Premi. La determinazione e la voglia di mettersi in gioco in una piazza comunque difficile per gli allenatori, non frena l’ambizione di Somma: «presentarsi a parlare con Camilli e chiedere un premio salvezza equivale a non essere presi in considerazione, parlare di un premio play-off in un campionato come questo invece, vuol dire speculare sul piazzamento finale. Per questo ho proposto al presidente di mettere un premio per la vittoria. Puntiamo al massimo». Le intenzioni di Somma, almeno a parole, sono piuttosto chiare, anche nel ragionamento relativo al gioco, in cui spiccano parole come ritmo, intensità e ovviamente attacco: «ai ragazzi dico sempre che se ci difendiamo e siamo fortunati otteniamo uno 0-0, se invece attacchiamo e siamo sfortunati possiamo raggiungere lo stesso risultato. Quindi tanto vale attaccare».

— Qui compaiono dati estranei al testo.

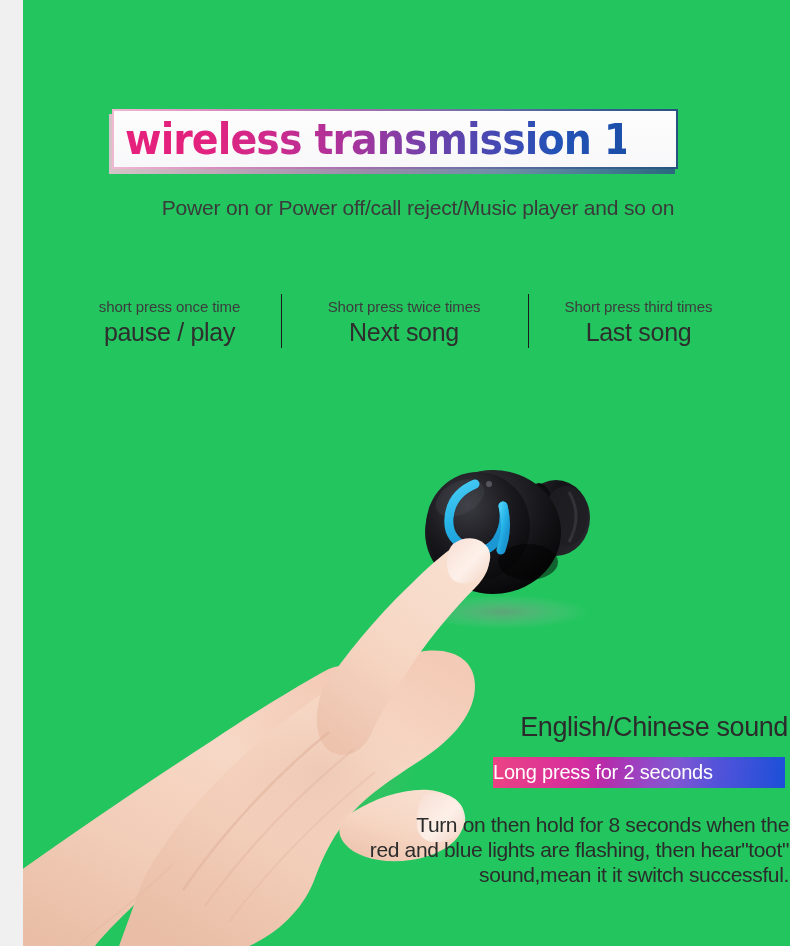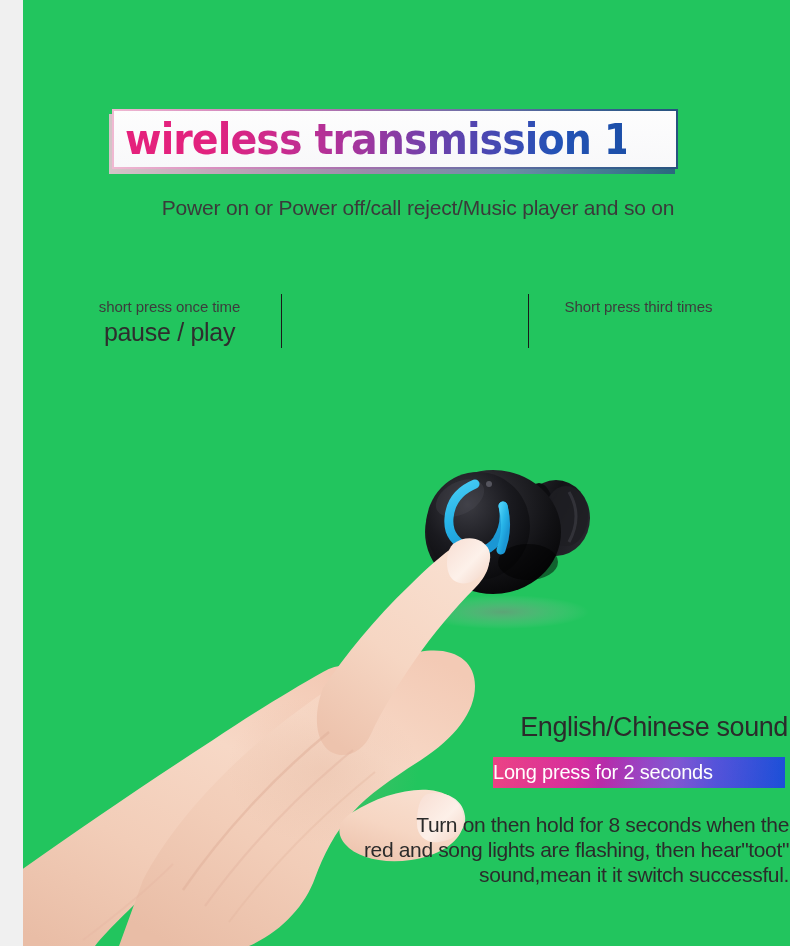"Short press twice times" div.press-caption { html: none -> <div>Short press twice times</div> }
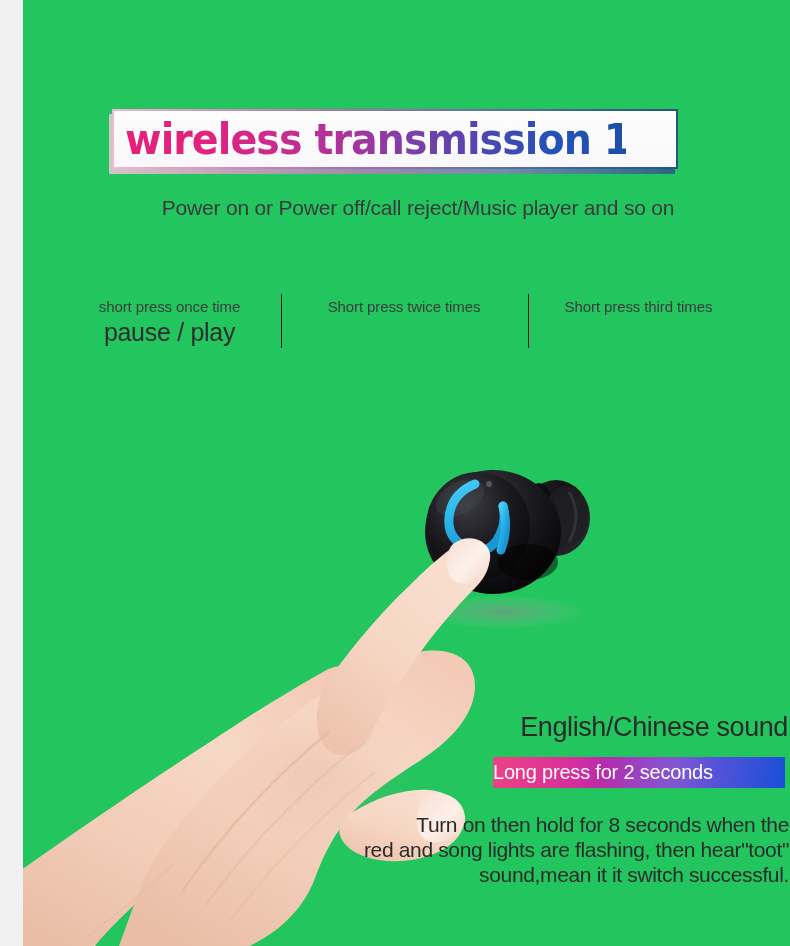"Next song" div.press-action { html: none -> <div>Next song</div> }
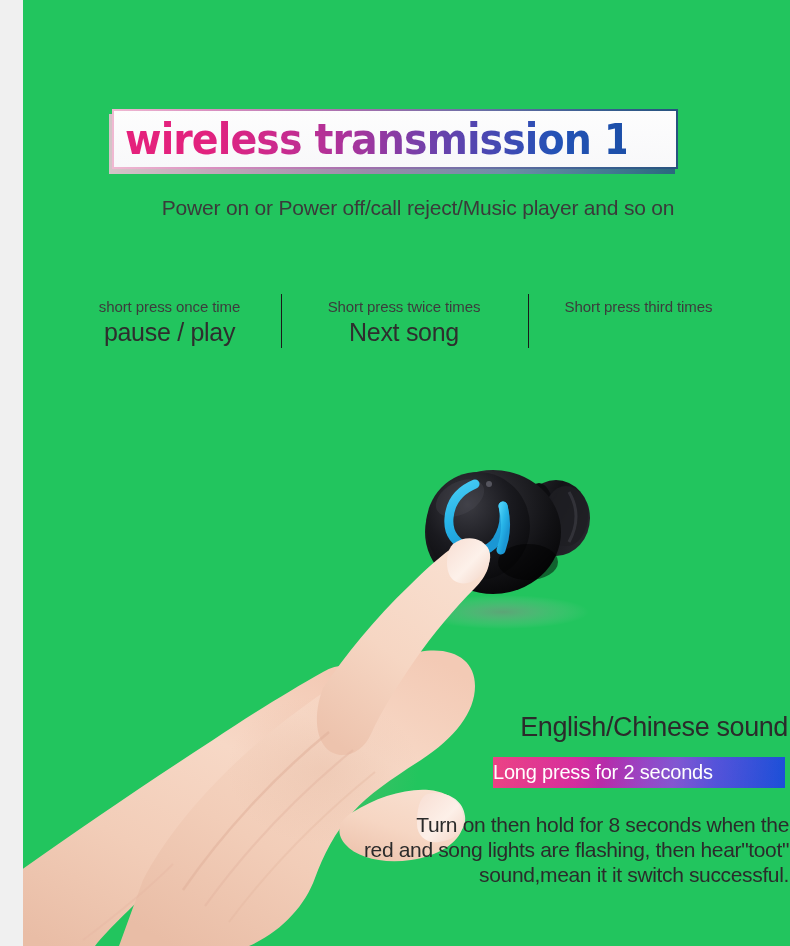"Last song" div.press-action { html: none -> <div>Last song</div> }
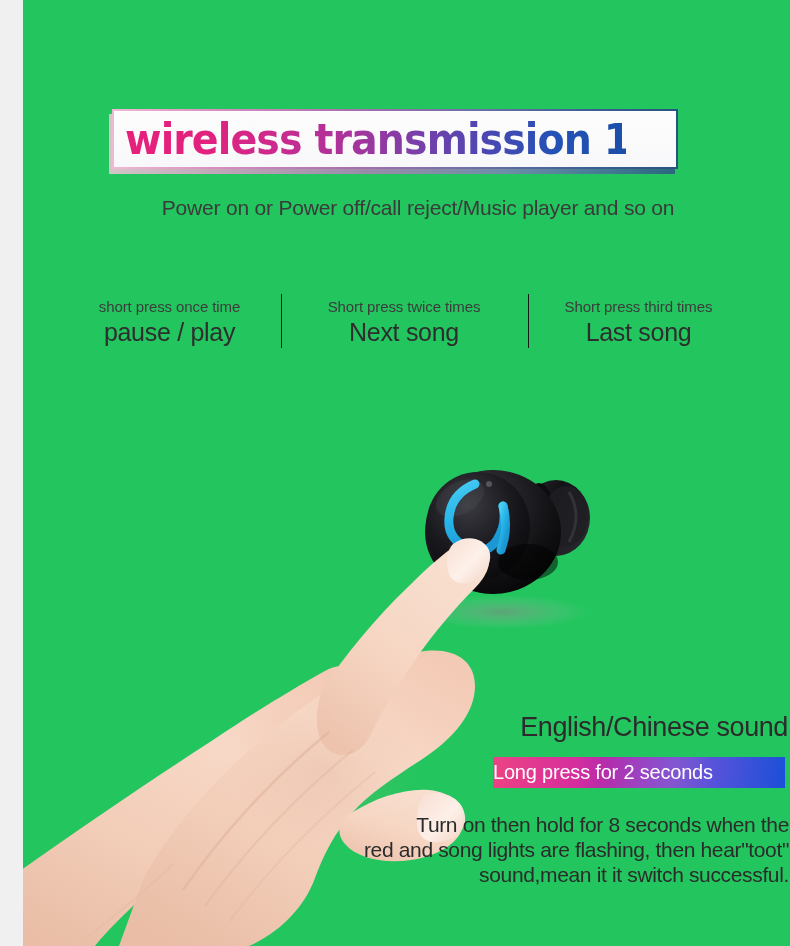"red and song lights are" div { text: song -> blue }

Rapporti presidenziali. Contro la capolista Sassuolo, Somma ha già le idee chiare: «loro giocheranno con il 4-3-3, noi il nostro 4-4-2, o se volete 4-2-3-1, la differenza è minima». Fuori Olivi per infortunio, è certo che Lupoli partirà dalla panchina: «è un giocatore che dà garanzie a gara in corso – spiega il mister –, occorre un cambio certo dato che ci sono alcuni elementi non al top come Bonanni e Jadid». Un capitolo a parte merita anche il rapporto con Camilli che il nuovo tecnico del Grosseto descrive così: «non nego che in passato ci siano stati screzi, quando eravamo avversari, ma il presidente lo conosco da tantissimi anni. Siamo due caratteri forti e come tali o ci amiamo o ci odiamo, non esiste una via di mezzo come la sopportazione. Sono consapevole che posso tornare a casa tra due settimane, mentre Camilli sa che non accetto intromissioni. Entrambi siamo partiti dal basso per fare grandi scalate a suon di risultati. In questo momento io ho solo una cosa che Camilli non ha…la promozione in Serie A».